§ **What this task involves**
Show each line of the records below where the word "center" occurs.

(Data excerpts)
══════════════════════════════

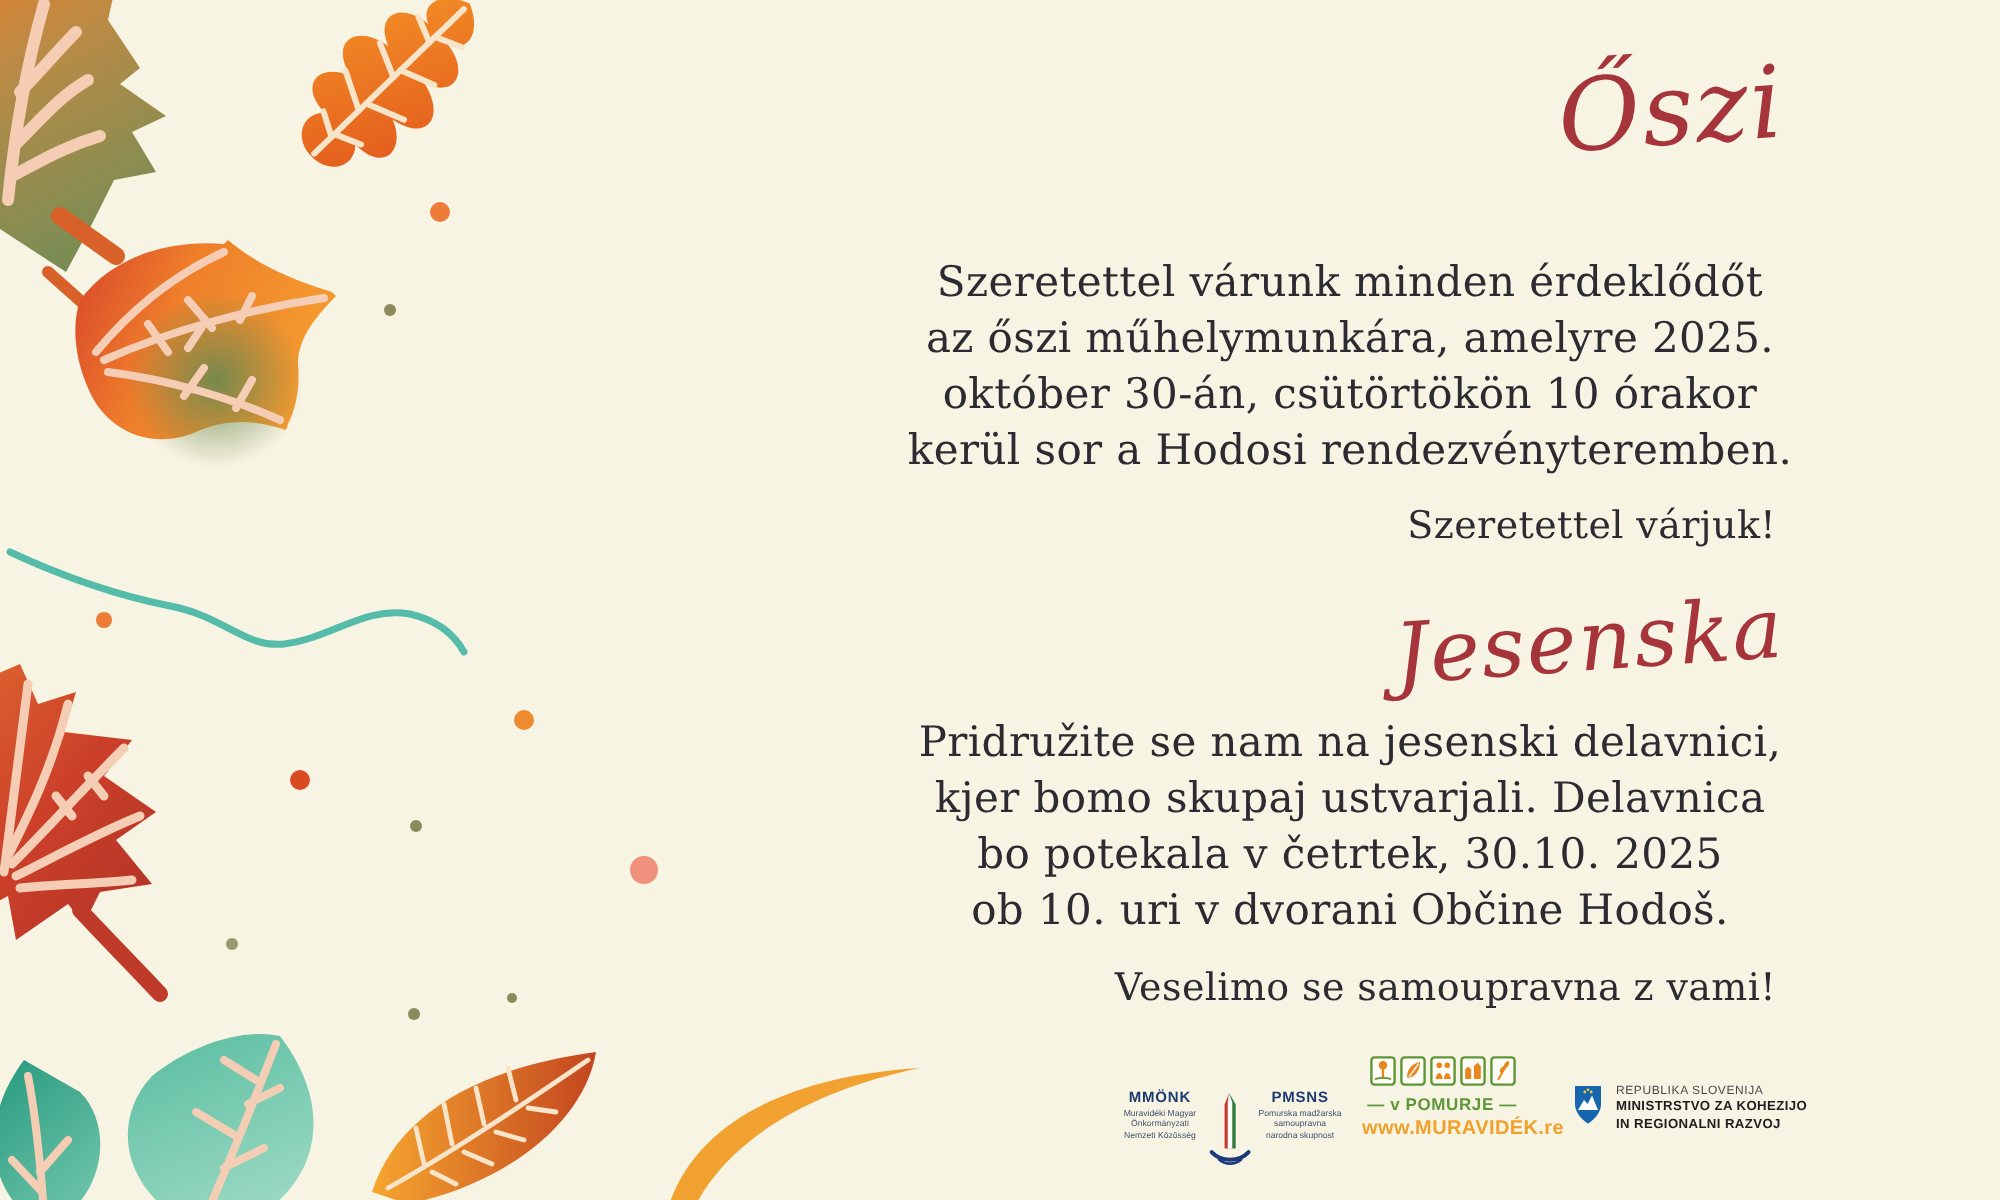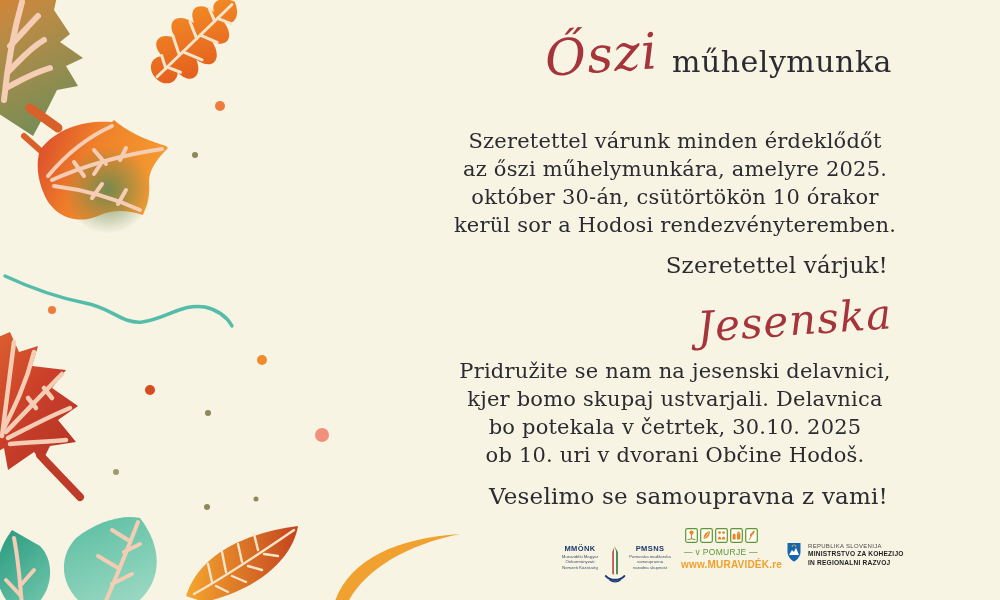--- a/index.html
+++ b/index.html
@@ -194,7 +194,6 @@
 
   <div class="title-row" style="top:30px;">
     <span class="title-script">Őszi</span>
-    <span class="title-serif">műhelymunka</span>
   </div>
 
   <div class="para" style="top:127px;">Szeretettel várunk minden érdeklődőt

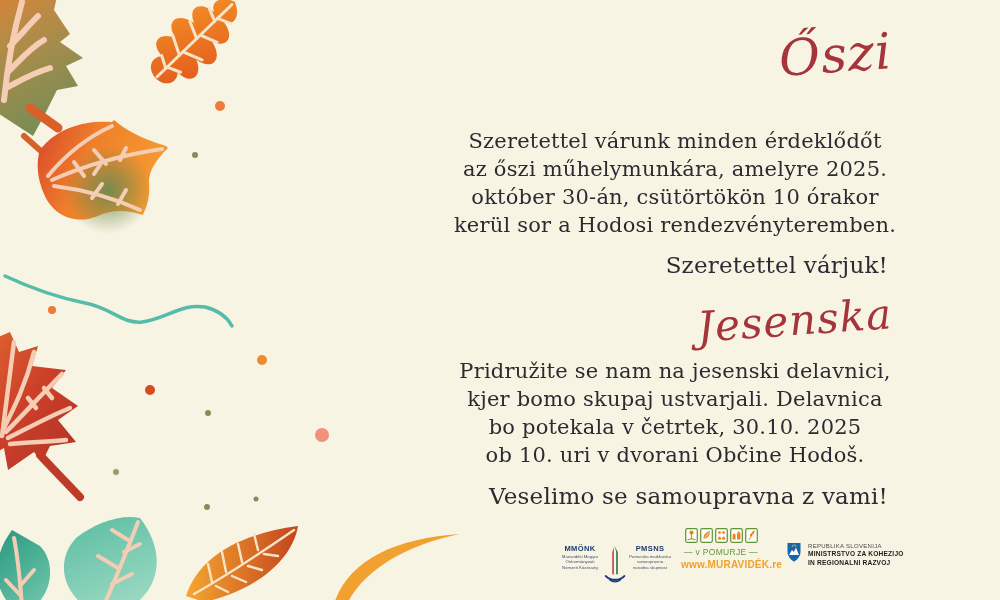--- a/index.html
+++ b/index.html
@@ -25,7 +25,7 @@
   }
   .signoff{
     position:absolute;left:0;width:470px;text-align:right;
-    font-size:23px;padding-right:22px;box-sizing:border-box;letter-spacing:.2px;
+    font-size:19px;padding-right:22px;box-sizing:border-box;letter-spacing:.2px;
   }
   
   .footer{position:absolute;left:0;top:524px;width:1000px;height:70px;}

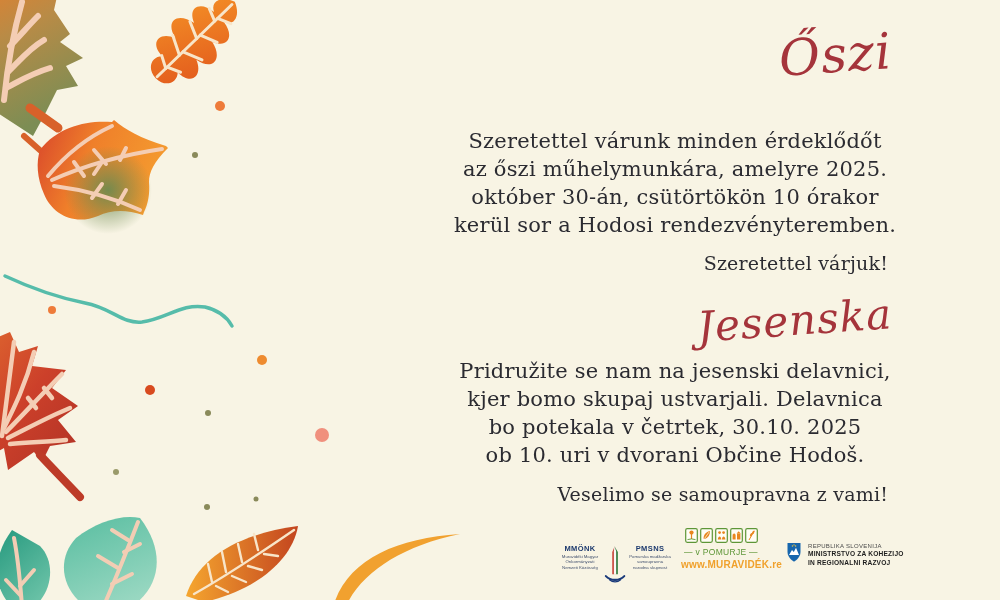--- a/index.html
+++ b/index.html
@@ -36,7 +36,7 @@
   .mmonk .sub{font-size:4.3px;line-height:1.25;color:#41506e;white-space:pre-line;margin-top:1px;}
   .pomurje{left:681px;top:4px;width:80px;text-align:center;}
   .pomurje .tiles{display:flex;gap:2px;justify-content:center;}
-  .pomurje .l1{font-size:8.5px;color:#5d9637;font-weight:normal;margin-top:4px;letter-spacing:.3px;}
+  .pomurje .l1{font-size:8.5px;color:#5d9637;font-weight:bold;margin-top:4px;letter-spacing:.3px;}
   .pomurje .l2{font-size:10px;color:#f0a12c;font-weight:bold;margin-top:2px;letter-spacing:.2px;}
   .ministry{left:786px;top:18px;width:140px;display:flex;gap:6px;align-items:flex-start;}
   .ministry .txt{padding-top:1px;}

══════════════════════════════

§ **Reply to the exercise**
   .pomurje{left:681px;top:4px;width:80px;text-align:center;}
   .pomurje .tiles{display:flex;gap:2px;justify-content:center;}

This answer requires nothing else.